4. The front hall is combined with the back kitchen, and the daily specials and the top ten best-selling dishes are fed back to the back kitchen in time, so that the back kitchen can be prepared in advance and the serving speed can be improved. 5. When the foreman and supervisor patrol Taiwan, if they find that the serving is slow or they don't order cold dishes, they should give away side dishes and seasonal cold dishes in time.
6. Confirm the number of tables with the responsible person in time when receiving the meeting and the wedding banquet, so as to avoid the kitchen from being insufficiently prepared for temporary table addition. 7, a dish a walk, a single together, timely leaflets, timely serving, to avoid sending a single waste of time.
8. When ordering food, you should know the production time of each dish, and mix steamed vegetables with stir-fried dishes. -----------1. Layout of the kitchen.
the layout of the kitchen affects the workflow and procedures of various types of work in the kitchen; 2. The chef himself. The cook's wife is engaged in men outside, which affects her mood; 3. Number of functions.
The number of cooks, food handlers and the number of food handlers affect the whole work rhythm; 4, the way to order. The way of ordering food by computer and ordering food by personnel according to the table plate number affects the service progress.
5. Menu. The traditional list menu is still a combination of various forms; 6. Vegetable species.
how many kinds of dishes and how to make them; 7. Marketing measures. Are there any marketing measures to promote the speed of serving?
To solve these problems-1. The layout of the kitchen should realize a one-line operation procedure. Related types of work should be linked to each other to avoid large-scale regional walking.
2. The number of chefs and the number of dish delivery staff should be set up reasonably according to the dining table. There is a scientific proportion among them, so I won't say much about it. 3. As for the way of ordering food, there are advantages and disadvantages between ordering food by computer and ordering food by personnel according to the table number.

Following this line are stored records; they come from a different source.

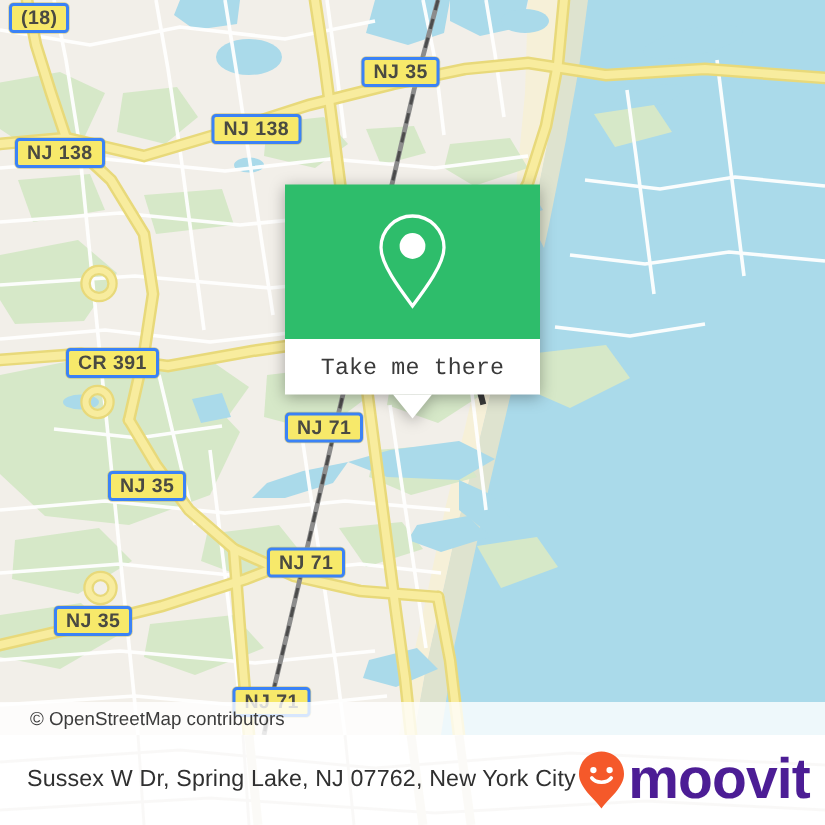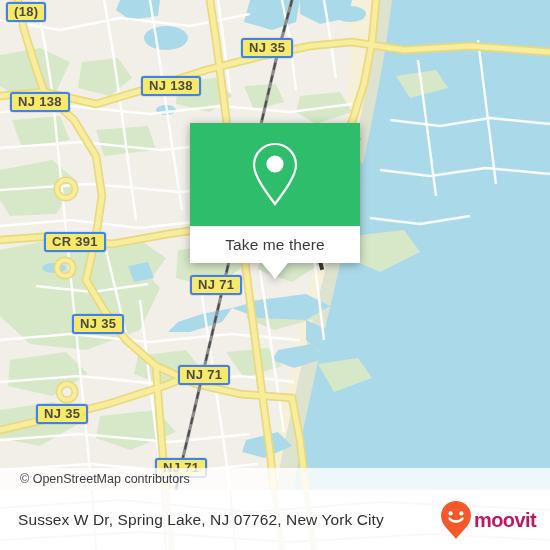--- a/index.html
+++ b/index.html
@@ -54,20 +54,21 @@
     display: flex;
     align-items: center;
     justify-content: center;
   }
   #popup-body {
     background: #ffffff;
     height: 37px;
     display: flex;
     align-items: center;
     justify-content: center;
+    font-family: Liberation Mono, monospace;
   }
   #popup-label {
     color: #3a3a3a;
     font-size: 15.5px;
     letter-spacing: .1px;
   }
   #popup-tail {
     position: absolute;
     left: 50%;
     top: 140px;
@@ -122,23 +123,23 @@
     color: #303030;
     letter-spacing: .1px;
     white-space: nowrap;
   }
   #brand {
     display: flex;
     align-items: center;
     gap: 1px;
   }
   #brand-name {
-    font-size: 20px;
+    font-size: 38px;
     font-weight: bold;
-    color: #be185d;
+    color: #4c1d95;
     letter-spacing: -.6px;
     line-height: 30px;
   }
 </style>
 </head>
 <body>
 
 <div id="app">
 
   <div id="map">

The computer ordering food is directly transmitted to the kitchen backstage, which speeds up the kitchen's response, and it is not uncommon for the food delivery staff to look around for the dish number. Although fixing the table number saves the procedure of finding the "number", it undoubtedly increases the time from the one-way backstage process of ordering food; Nowadays, the choice of restaurant mode is mainly based on the restaurant cost budget, because the ordering machine also costs money.

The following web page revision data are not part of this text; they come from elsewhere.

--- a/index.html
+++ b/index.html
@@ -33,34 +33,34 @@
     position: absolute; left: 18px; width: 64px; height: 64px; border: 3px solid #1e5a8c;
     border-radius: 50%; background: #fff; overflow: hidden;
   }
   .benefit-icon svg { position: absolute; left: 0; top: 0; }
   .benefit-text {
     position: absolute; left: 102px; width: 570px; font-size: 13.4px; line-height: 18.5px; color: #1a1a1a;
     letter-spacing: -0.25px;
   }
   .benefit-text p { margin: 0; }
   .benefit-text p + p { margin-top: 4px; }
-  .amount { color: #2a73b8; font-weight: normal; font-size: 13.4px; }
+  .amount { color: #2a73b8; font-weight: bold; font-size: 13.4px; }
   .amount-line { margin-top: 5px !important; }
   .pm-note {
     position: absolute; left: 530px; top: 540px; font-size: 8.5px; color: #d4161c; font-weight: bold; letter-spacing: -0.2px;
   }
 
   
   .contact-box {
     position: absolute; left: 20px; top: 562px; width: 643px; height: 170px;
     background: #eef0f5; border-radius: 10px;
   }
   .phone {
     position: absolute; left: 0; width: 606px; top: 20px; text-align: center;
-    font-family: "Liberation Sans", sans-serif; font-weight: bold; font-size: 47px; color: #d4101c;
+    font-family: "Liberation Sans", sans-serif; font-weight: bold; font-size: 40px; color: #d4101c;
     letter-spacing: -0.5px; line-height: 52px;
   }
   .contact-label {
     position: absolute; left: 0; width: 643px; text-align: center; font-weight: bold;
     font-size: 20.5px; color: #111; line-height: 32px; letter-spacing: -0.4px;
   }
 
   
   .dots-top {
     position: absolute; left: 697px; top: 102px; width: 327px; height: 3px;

4, 51~111 dishes look comprehensive, but they will disappear when prepared.
6. How to improve the speed of serving in Miracle Restaurant/
The number of waiters should be the largest, that is, please stay until the system prompts you that you can't hire any more. The foreman should have two floors. If you are the first to play, it is inevitable to serve slowly because there is only one chef, but you can spend more on training employees (press the shortcut key A, There is an option to train employees in the top icon on the left). In addition, we need to hire another kitchen assistant, a dishwasher and a food elevator, so as to ensure that the food upstairs will not be slow.
PS: Even if all this is done, there will still be some complaints, which are necessary for the plot. But it will definitely be minimized.
There are also some other complaints that need to be carefully watched. These will affect the star rating.